Petra Kvitova saved four match points and survived a marathon third-set tiebreaker to emerge with a 6-2, 3-6, 7-6 (11) win over Jessica Pegula in the fourth round of the BNP Paribas Open on Tuesday in Indian Wells, Calif.
Kvitova, a Czech player who is seeded 15th, fell behind by a service break three times in the final set but rallied each time. Pegula, a U.S. player who was seeded third, had her first match point while serving at 5-4, and she again had an opportunity to serve out the match after going up 6-5.
In the tiebreaker, Pegula failed on three match points and Kvitova failed on three match points before taking advantage of her fourth.
Kvitova said postmatch, “I just tried to still be aggressive, but it (was) not always was there for me. The emotions were of course very happy. And a little bit exhausted now.”
Kvitova prevailed despite saving just one of five break points on her serve and putting only 57 percent of her first serves in play.

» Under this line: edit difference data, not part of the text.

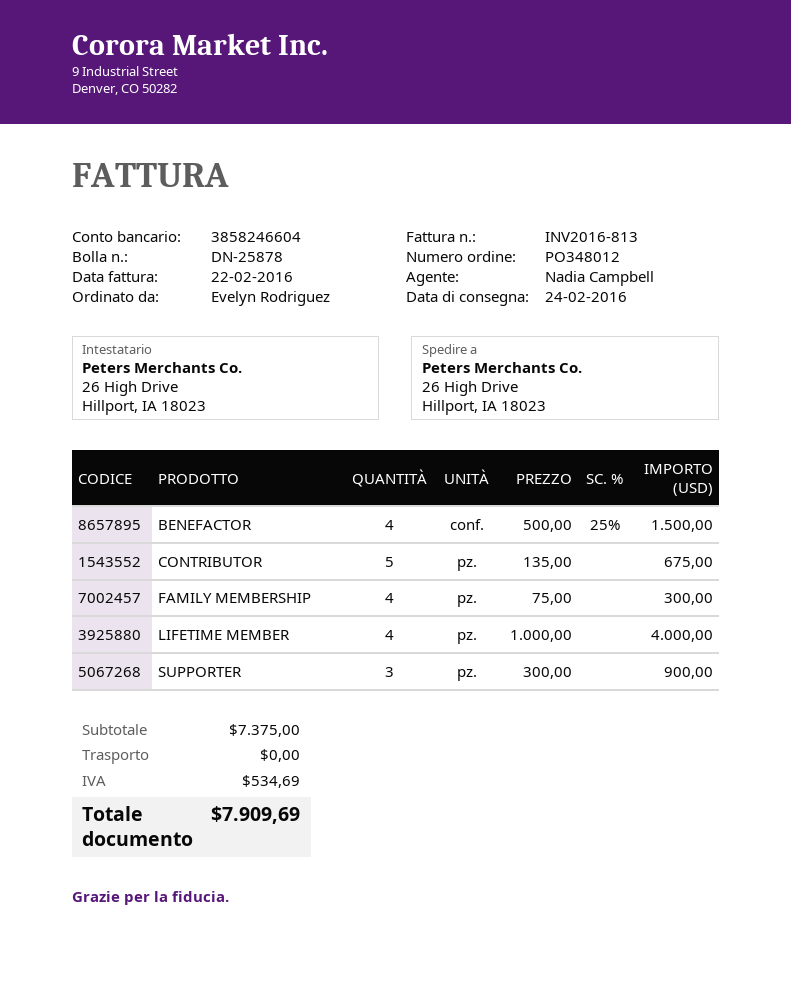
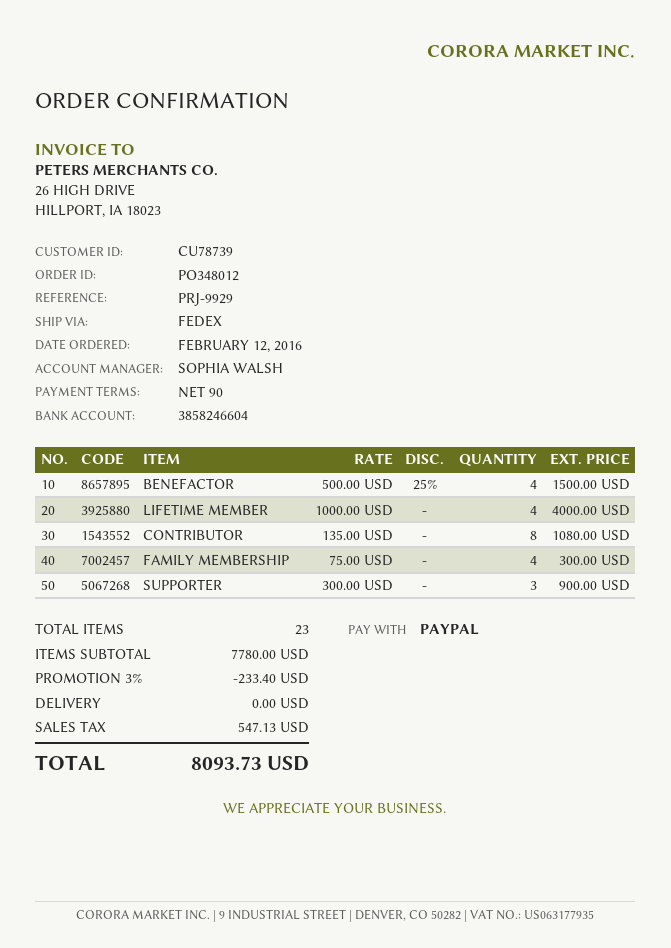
sales rep: Nadia Campbell -> SOPHIA WALSH
CONTRIBUTOR: 5 x 135.00 = 675.00 -> 8 x 135.00 = 1080.00
subtotal: 7375.00 -> 7780.00
discount: none -> 3% = 233.40
tax: 534.69 -> 547.13
total: 7909.69 -> 8093.73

Next up for Kvitova, the Wimbledon champion in 2011 and 2014, will be a quarterfinal matchup with Maria Sakkari. The seventh-seeded Greek player defeated 17th-seeded Karolina Pliskova of the Czech Republic 6-4, 5-7, 6-3.
Sakkari beat Kvitova in the third round at Indian Wells last year en route to the final.
“I expect a big fight, for sure,” Kvitova said. “That’s normally (what) our matches look like. And I know that she’s playing all three-setters here, as well as me, probably, so it will be a really close one, for sure.”
Elsewhere on Tuesday, second-seeded Aryna Sabalenka of Belarus edged 16th-seeded Barbora Krejcikova of the Czech Republic 6-3, 2-6, 6-4, and sixth-seeded Coco Gauff of the United States topped Sweden’s Rebecca Peterson 6-3, 1-6, 6-4. Tenth-seeded Elena Rybakina of Kazakhstan routed Russia’s Varvara Gracheva 6-3, 6-0.
Romania’s Sorana Cirstea upset fifth-seeded Caroline Garcia of France 6-4, 4-6, 7-5, and Karolina Muchova won an all-Czech showdown with Marketa Vondrousova, 6-4, 6-7 (2), 6-4.
In the final match of the night, top-seeded Iga Swiatek of Poland needed just 84 minutes to crush Emma Raducanu of Great Britain 6-3, 6-1 in a matchup of former U.S. Open winners.